* [Problem details]: Please work out how many lines in the material below contain the string "might", and answer with that number only.

* [Supplied material]:
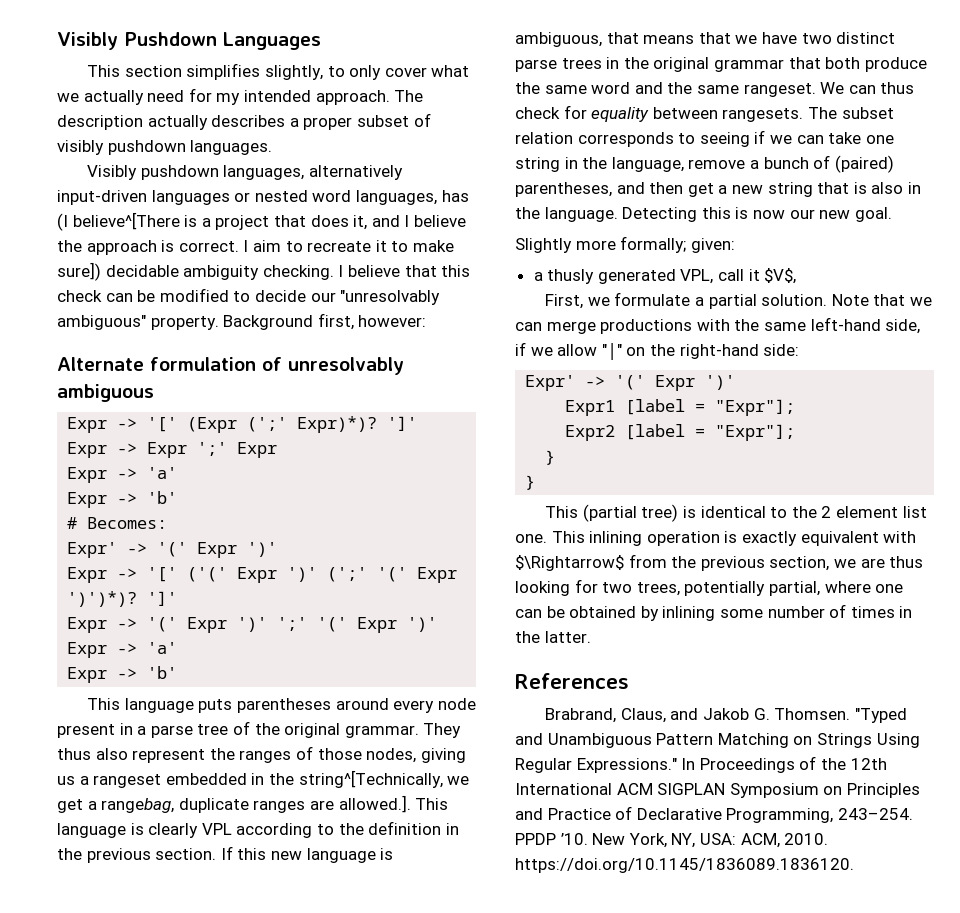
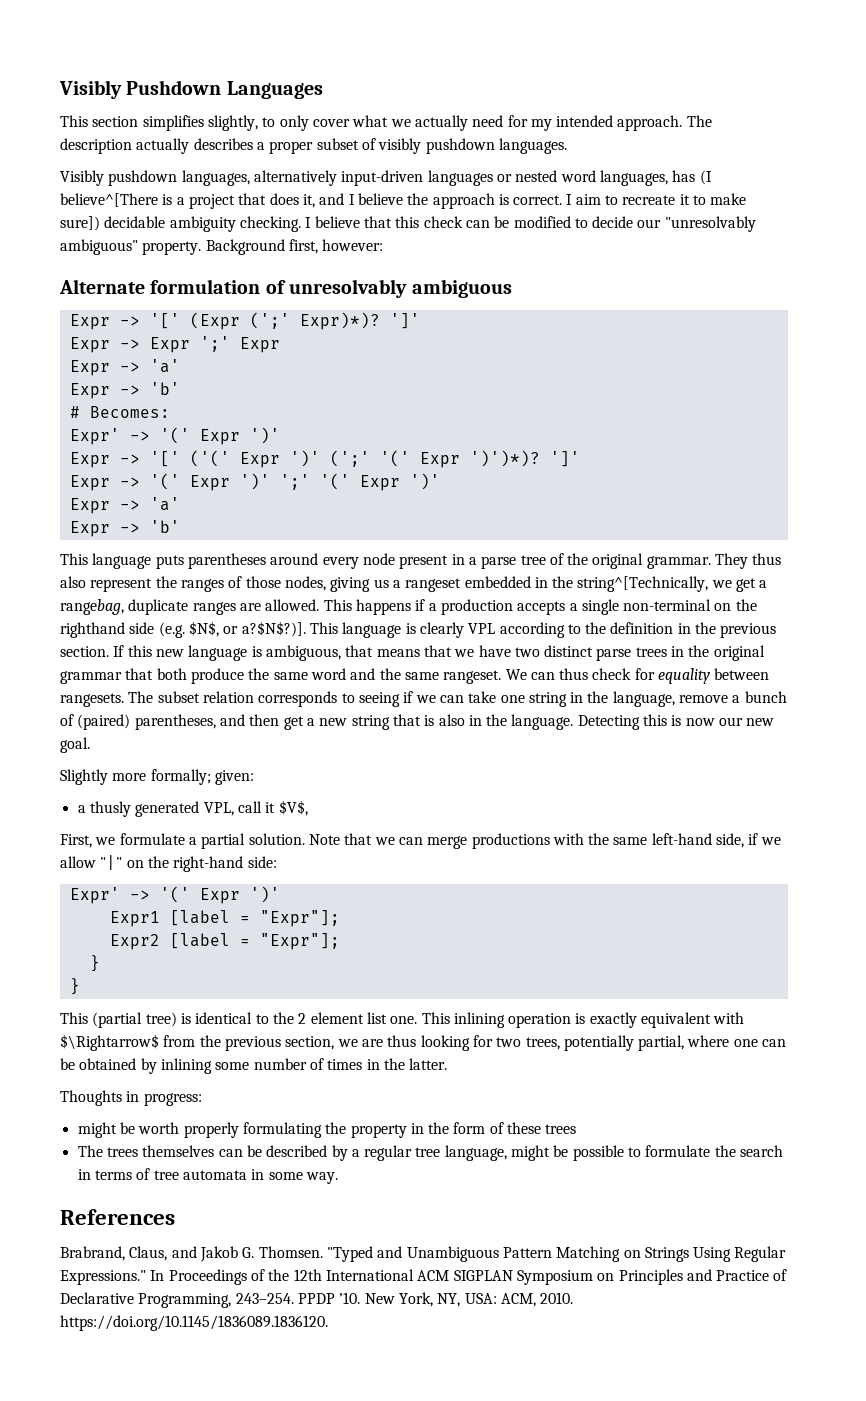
- They thus also represent the ranges of those nodes, giving us a rangeset embedded in the string^[Technically, we get a rangebag, duplicate ranges are allowed.]. This language is clearly VPL according to the definition in the previous section.
+ They thus also represent the ranges of those nodes, giving us a rangeset embedded in the string^[Technically, we get a rangebag, duplicate ranges are allowed. This happens if a production accepts a single non-terminal on the righthand side (e.g. $N$, or a?$N$?)]. This language is clearly VPL according to the definition in the previous section.
+ Thoughts in progress:
+ might be worth properly formulating the property in the form of these trees
+ The trees themselves can be described by a regular tree language, might be possible to formulate the search in terms of tree automata in some way.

* [Output for this task]: 2